Penati collabora (dopo la prescrizione)

«E le rogatorie? Dove sono le rogatorie, dottoressa Macchia?». Il Penati-show va in onda a favore di telecamere nell'aula dove lui, l'uomo che governava con piglio di ferro prima Sesto San Giovanni, e poi la Provincia di Milano, e sempre e comune il Pd meneghino, è sotto processo per corruzione. Altri, al suo posto, starebbero schisci. Ma Penati (grazie ai suoi avvocati) è già riuscito in un'impresa decisiva, lasciando che si prescrivessero le accuse più pesanti, quelle sulle aree Falck e Marelli, e a processo sono rimaste le briciole: e così nell'aula del tribunale monzese può permettersi il lusso di ribattere ai pm Franca Macchia e Walter Mapelli, litigare, alzare persino la voce. E tutto per dire che lui di tangenti non sa nulla. Assolutamente nulla. Se qualcuno ha preso o dato a suo nome, la cosa non lo riguarda: «I soldi si sono fermati altrove».

«Spiegherò anche le vicende per cui i reati sono prescritti», promette Penati ai giudici. E spiega che il costruttore Pasini sarebbe stato matto a versargli una tangente per oliare i suoi progetti sull'area Falck, visto che quei progetti vennero bocciati sia prima che dopo il giro di quattrini sui conti lussemburghesi di Pasini e dell'altro «pentito» dell'inchiesta, Piero Di Caterina. Credibile o non credibile? Il problema è che Penati ha in mano una carta non da poco: le rogatorie che non sono mai state fatte, o che si sono perse nel nulla. Un dettaglio cruciale, visto che il suo grande accusatore Di Caterina ha parlato di conti pieni di soldi a Dubai, a Montecarlo, in Sudafrica. «Non potevamo fare le rogatorie perché non avevamo le coordinate», dicono i pm. Ma nel corso di una udienza, qualche tempo fa, il maresciallo Lutri, uno degli investigatori, disse invece che le rogatorie erano partite. E allora?

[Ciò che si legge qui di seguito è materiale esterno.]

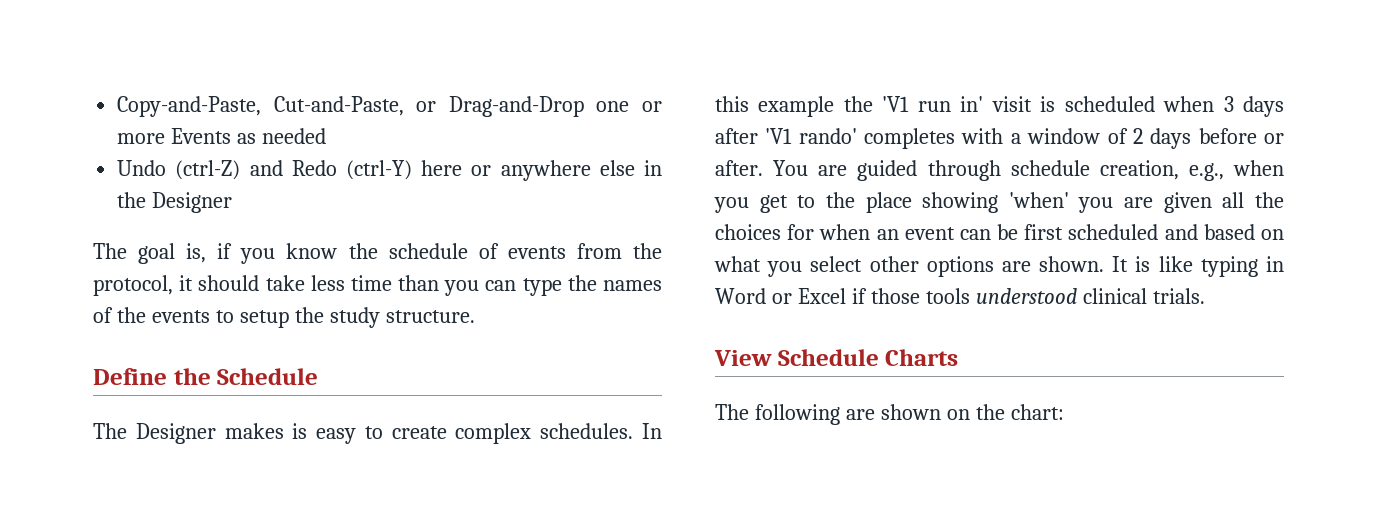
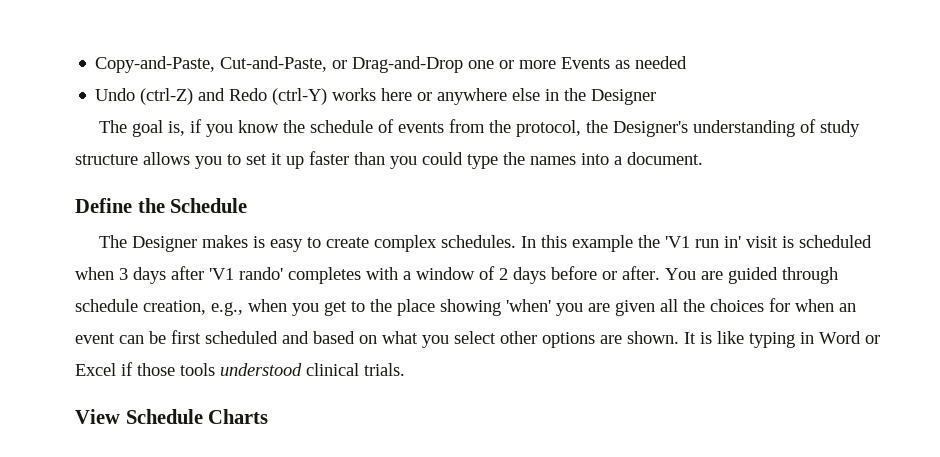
- Undo (ctrl-Z) and Redo (ctrl-Y) here or anywhere else in the Designer
+ Undo (ctrl-Z) and Redo (ctrl-Y) works here or anywhere else in the Designer
- The goal is, if you know the schedule of events from the protocol, it should take less time than you can type the names of the events to setup the study structure.
+ The goal is, if you know the schedule of events from the protocol, the Designer's understanding of study structure allows you to set it up faster than you could type the names into a document.
- The following are shown on the chart:

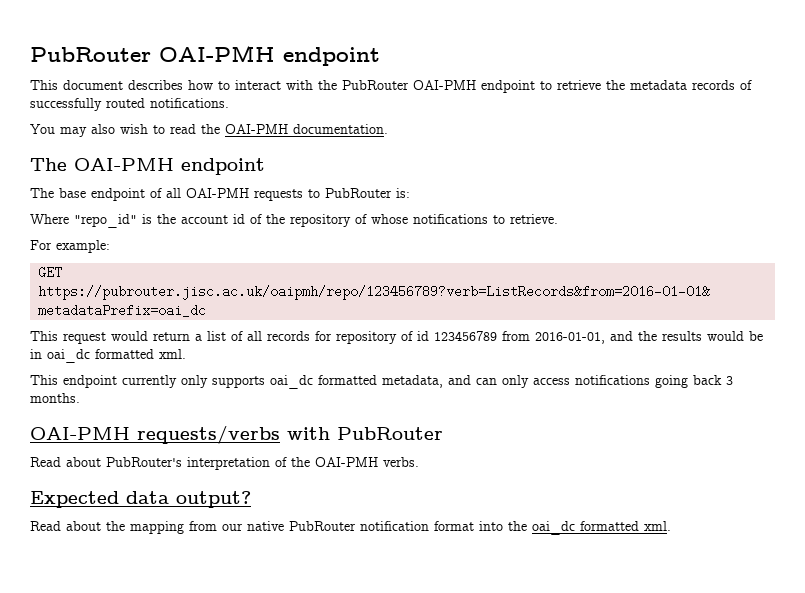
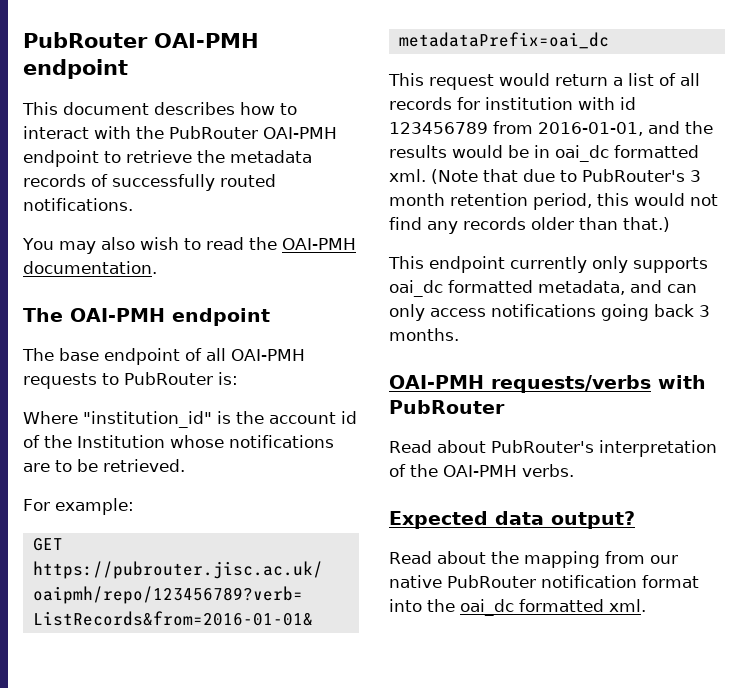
- Where "repo_id" is the account id of the repository of whose notifications to retrieve.
+ Where "institution_id" is the account id of the Institution whose notifications are to be retrieved.
- This request would return a list of all records for repository of id 123456789 from 2016-01-01, and the results would be in oai_dc formatted xml.
+ This request would return a list of all records for institution with id 123456789 from 2016-01-01, and the results would be in oai_dc formatted xml. (Note that due to PubRouter's 3 month retention period, this would not find any records older than that.)

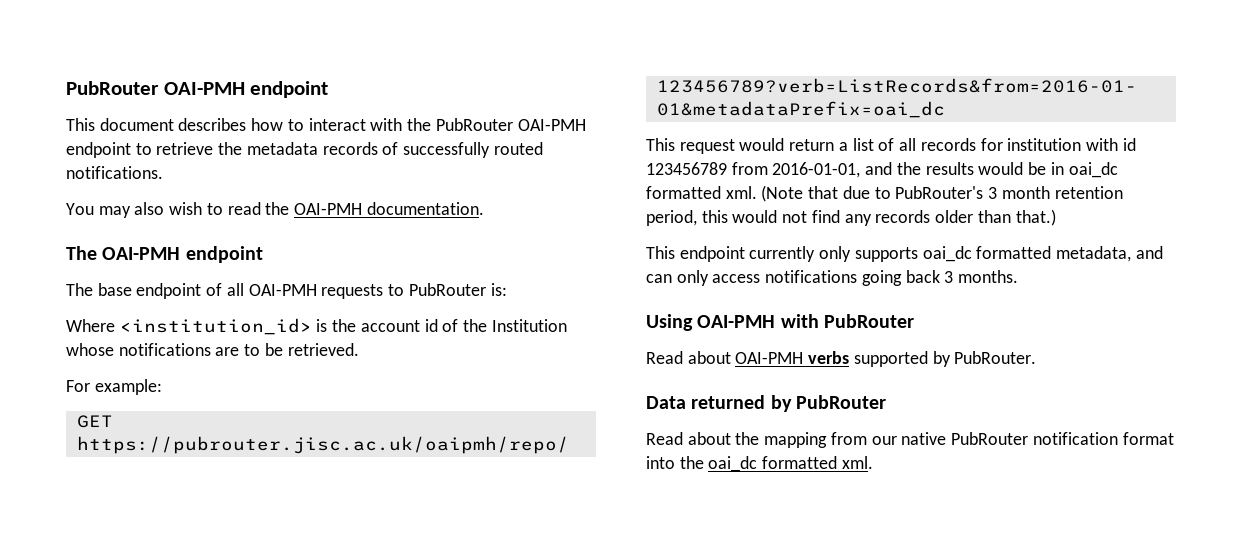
- Where "institution_id" is the account id of the Institution whose notifications are to be retrieved.
+ Where <institution_id> is the account id of the Institution whose notifications are to be retrieved.
- OAI-PMH requests/verbs with PubRouter
+ Using OAI-PMH with PubRouter
- Read about PubRouter's interpretation of the OAI-PMH verbs.
- Expected data output?
+ Read about OAI-PMH verbs supported by PubRouter.
+ Data returned by PubRouter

In questo caos, diventa importante capire cosa diranno alla prossima udienza i coimputati di Penati: come l'architetto Renato Sarno - che la procura indica negli atti come il «collettore di tangenti» del leader diessino, e ieri in aula addirittura come «il prestanome di Penati» - i cui conti esteri sono saltati fuori proprio grazie alle rogatorie. Nel frattempo Penati ha buon gioco nel difendersi attaccando, e quando la dottoressa Macchia gli chiede «di che soldi parlava Di Caterina» lui sbotta, «doveva chiederglielo lei, non è che si può ribaltare l onere della prova... Le devo dire io dove sono andati a finire i soldi che Di Caterina diceva che avevo portato all estero?».

Una sola volta, Penati rifiuta di rispondere: quando si tocca il tasto delicato della Serravalle, l'autostrada di cui, quando era presidente della Provincia, acquistò le azioni a un pezzo spropositato dal gruppo Gavio.

«Di questo non parlo perché c'è ancora in corso una indagine della procura di Milano». Verissimo. Il problema è che l'indagine milanese da tempo non dà più segni di vita. E poiché l'affare Serravalle risale al 2005, anche qui la prescrizione si avvicina a grandi passi. Penati lo sa.